EXTRACTED INFORMATION >>
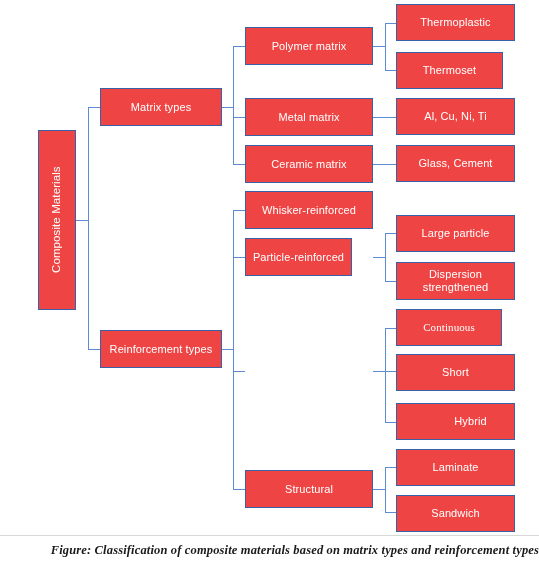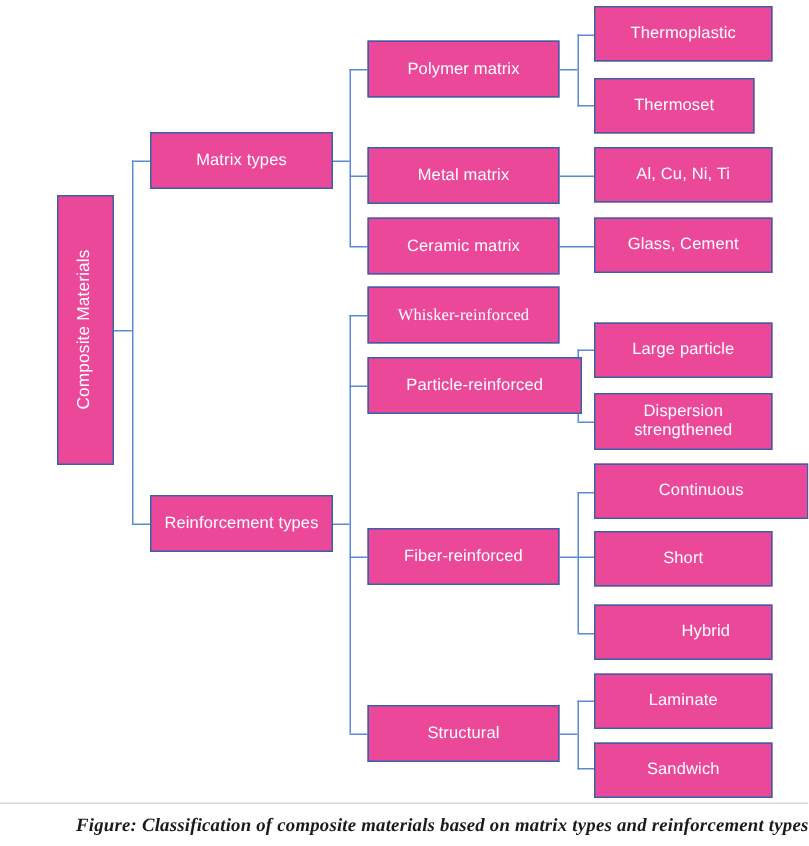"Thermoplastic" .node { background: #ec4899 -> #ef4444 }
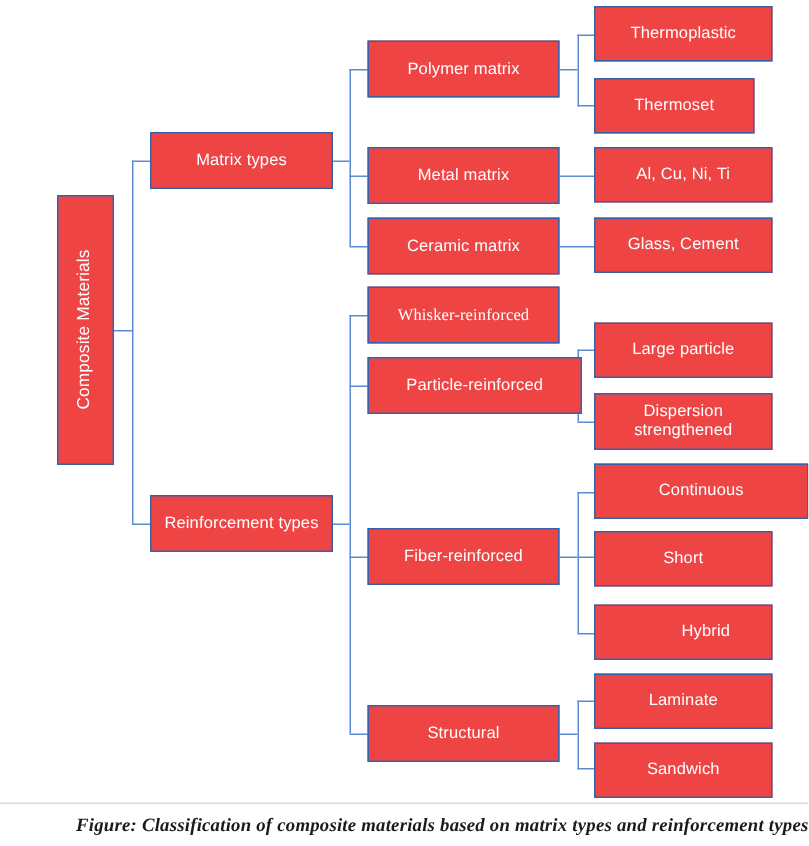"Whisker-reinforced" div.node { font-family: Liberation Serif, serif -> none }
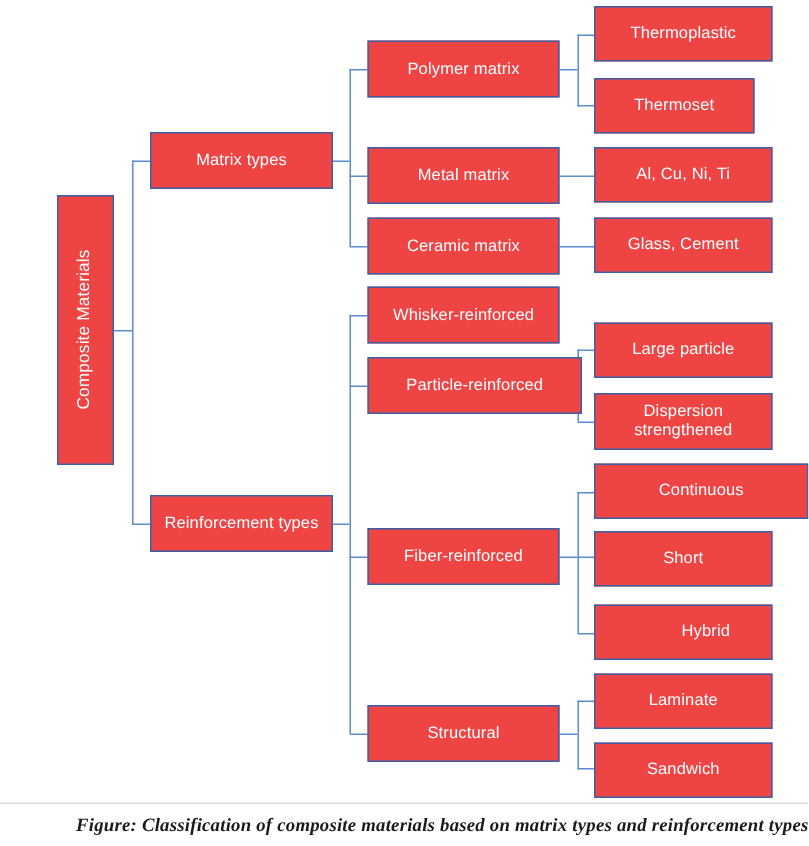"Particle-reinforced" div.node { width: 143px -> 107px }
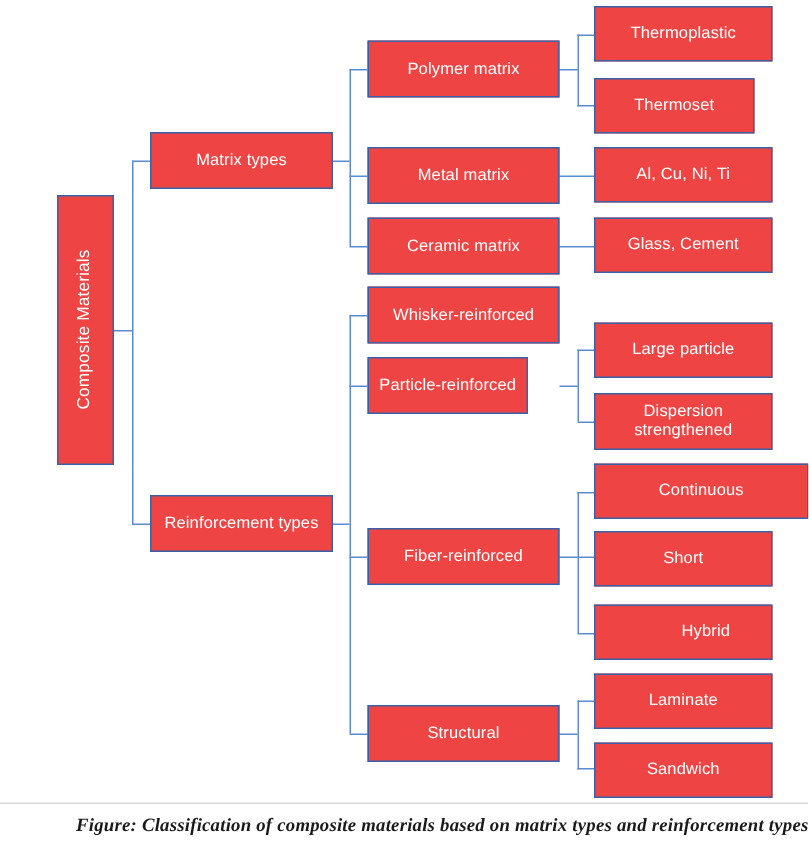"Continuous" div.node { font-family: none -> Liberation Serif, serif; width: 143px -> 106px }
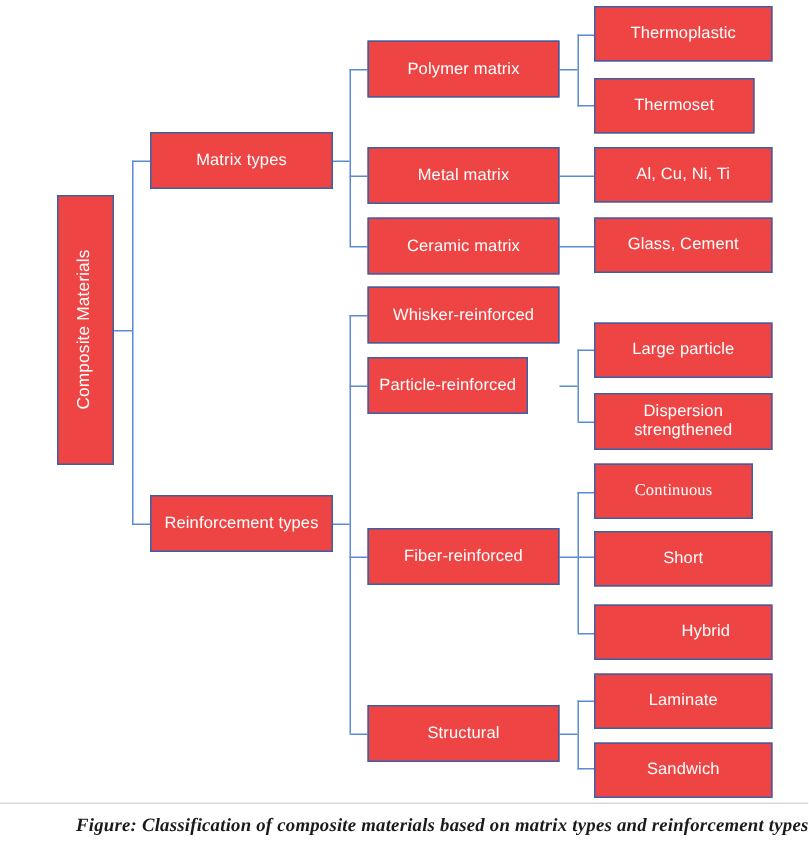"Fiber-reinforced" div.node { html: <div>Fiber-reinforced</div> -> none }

==

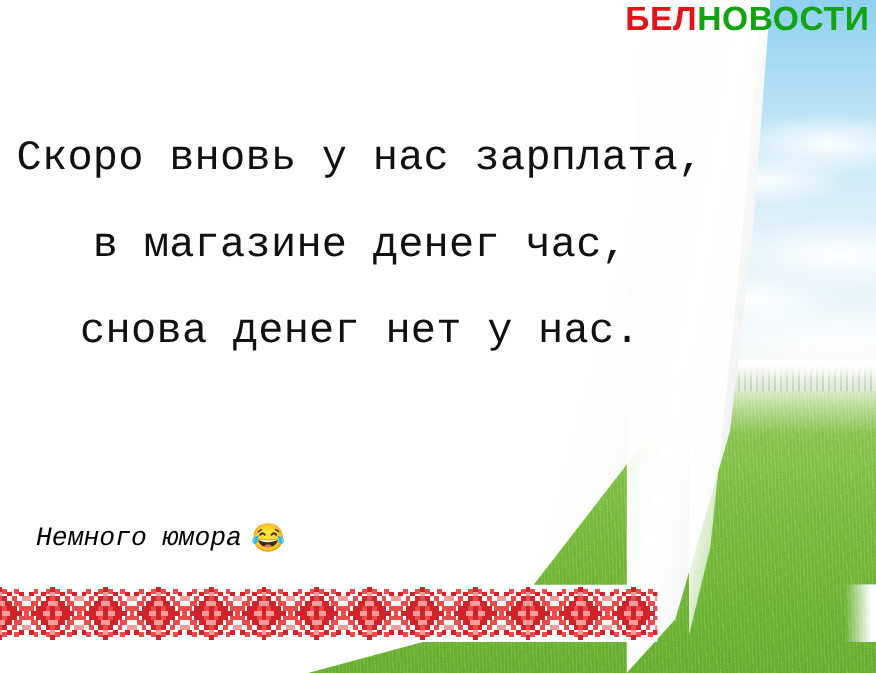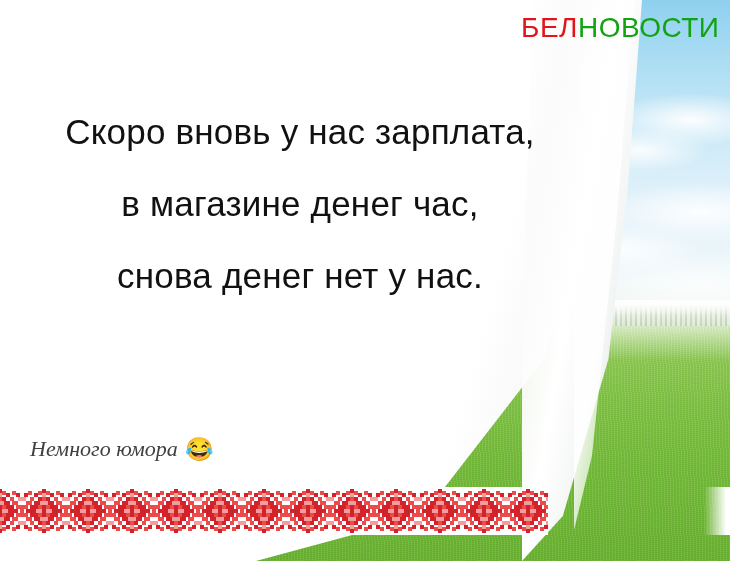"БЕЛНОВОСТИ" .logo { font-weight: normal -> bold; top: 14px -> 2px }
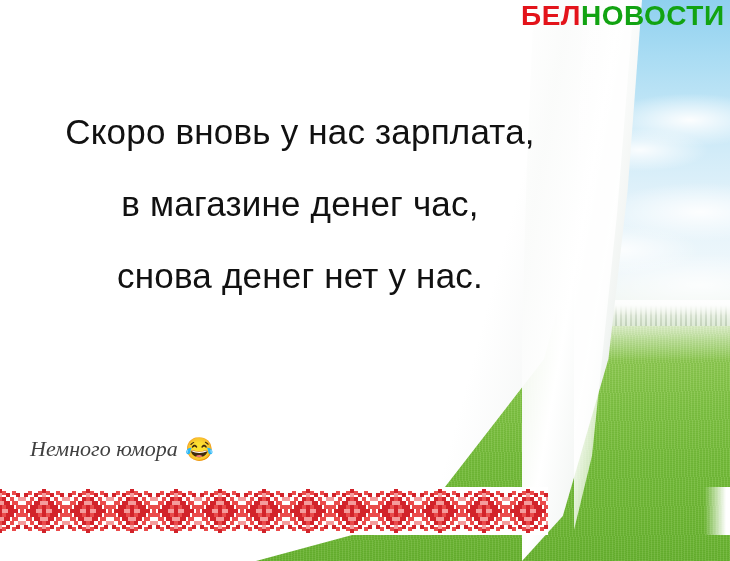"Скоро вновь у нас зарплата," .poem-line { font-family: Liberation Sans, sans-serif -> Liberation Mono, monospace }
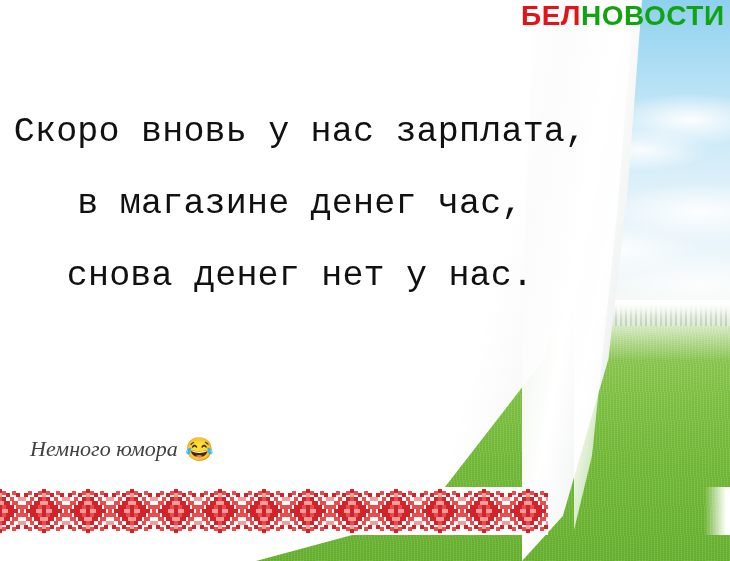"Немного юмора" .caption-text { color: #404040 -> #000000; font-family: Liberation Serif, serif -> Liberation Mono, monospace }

--

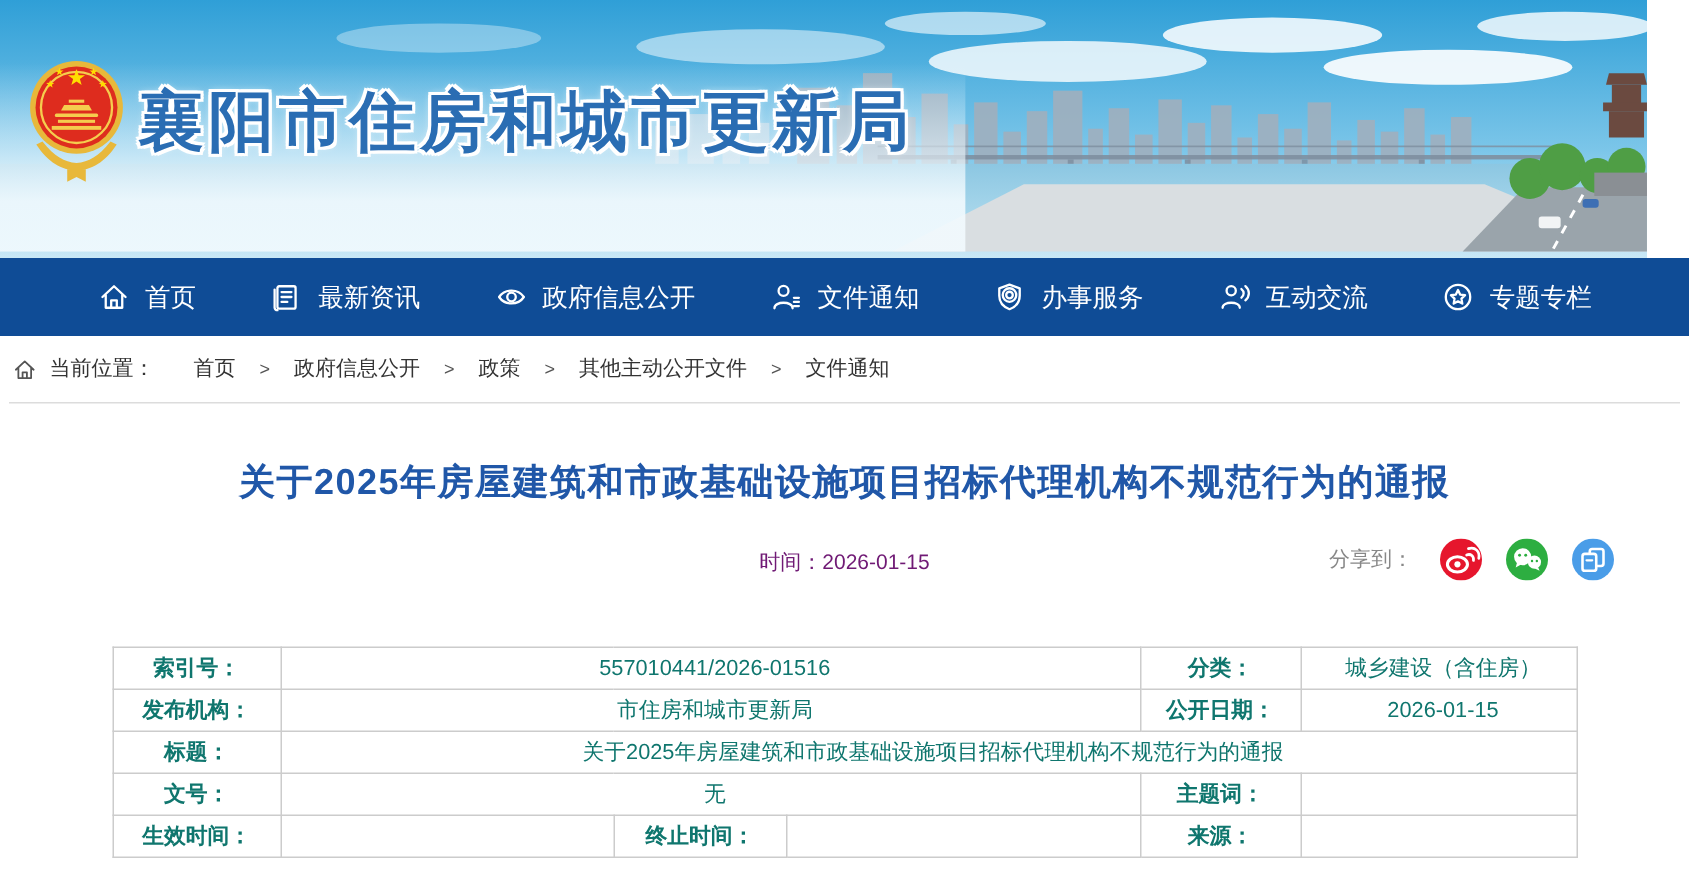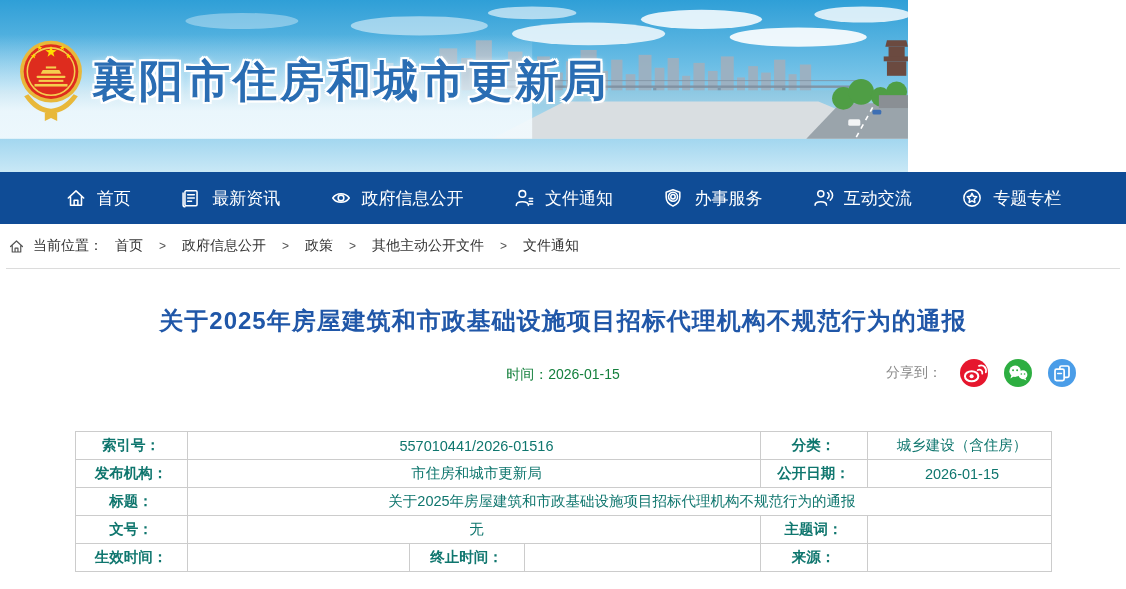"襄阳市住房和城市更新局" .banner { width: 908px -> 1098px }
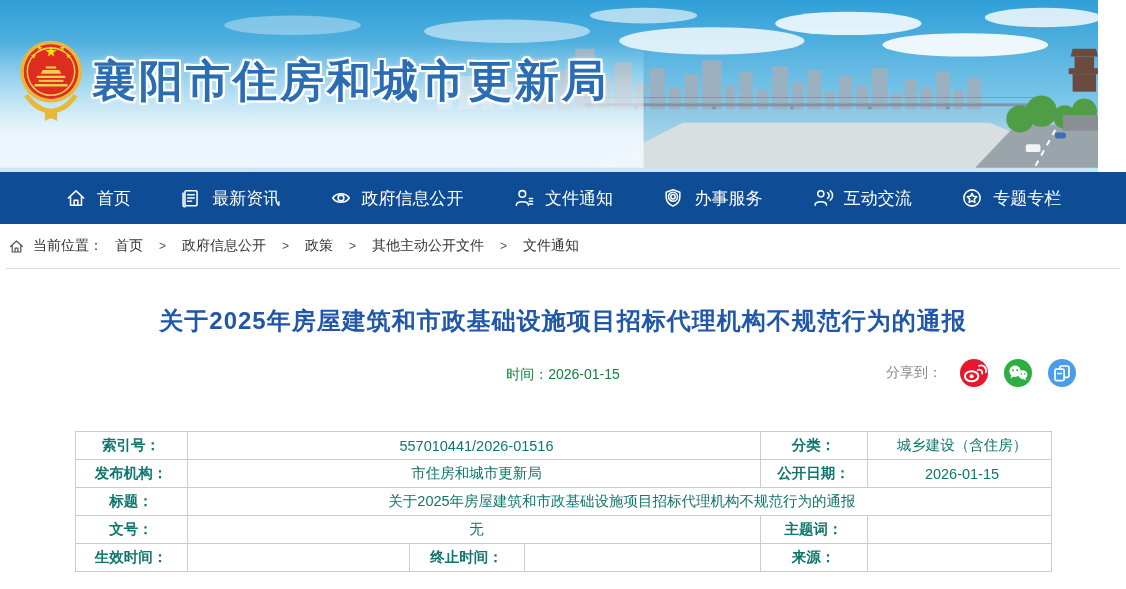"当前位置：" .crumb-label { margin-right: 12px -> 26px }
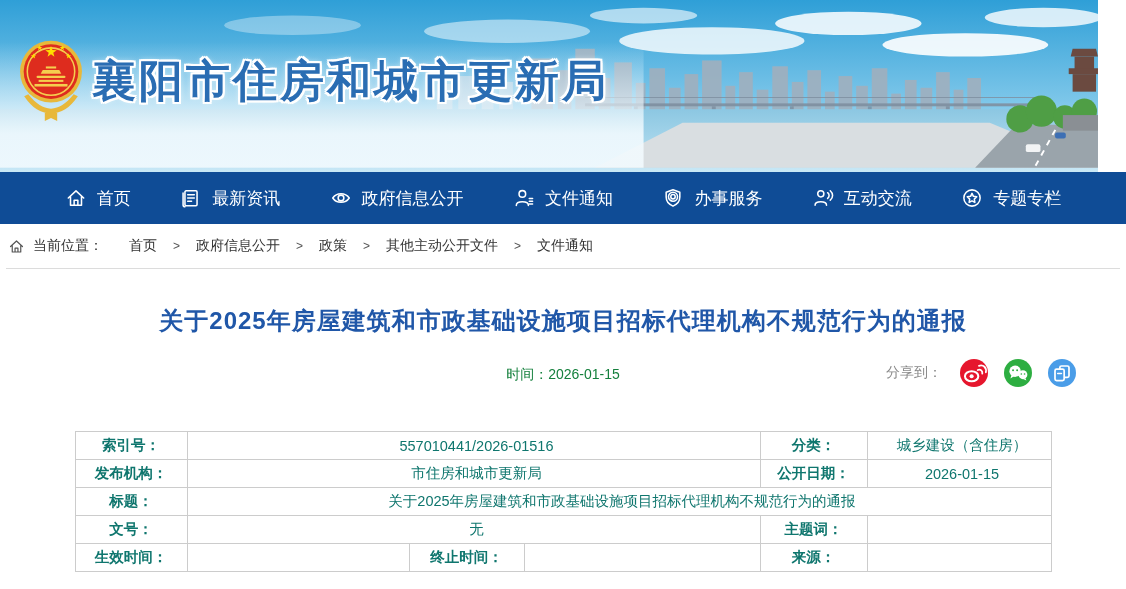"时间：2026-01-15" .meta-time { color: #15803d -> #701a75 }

EXERCISE BRIEF >> What you return from the records above should be exactly everything from the line with "font-weight: normal ->" down to the line with "color: #404040 ->", both kept, and no pictures.

RESPONSE >>
"БЕЛНОВОСТИ" .logo { font-weight: normal -> bold; top: 14px -> 2px }
"Скоро вновь у нас зарплата," .poem-line { font-family: Liberation Sans, sans-serif -> Liberation Mono, monospace }
"Немного юмора" .caption-text { color: #404040 -> #000000; font-family: Liberation Serif, serif -> Liberation Mono, monospace }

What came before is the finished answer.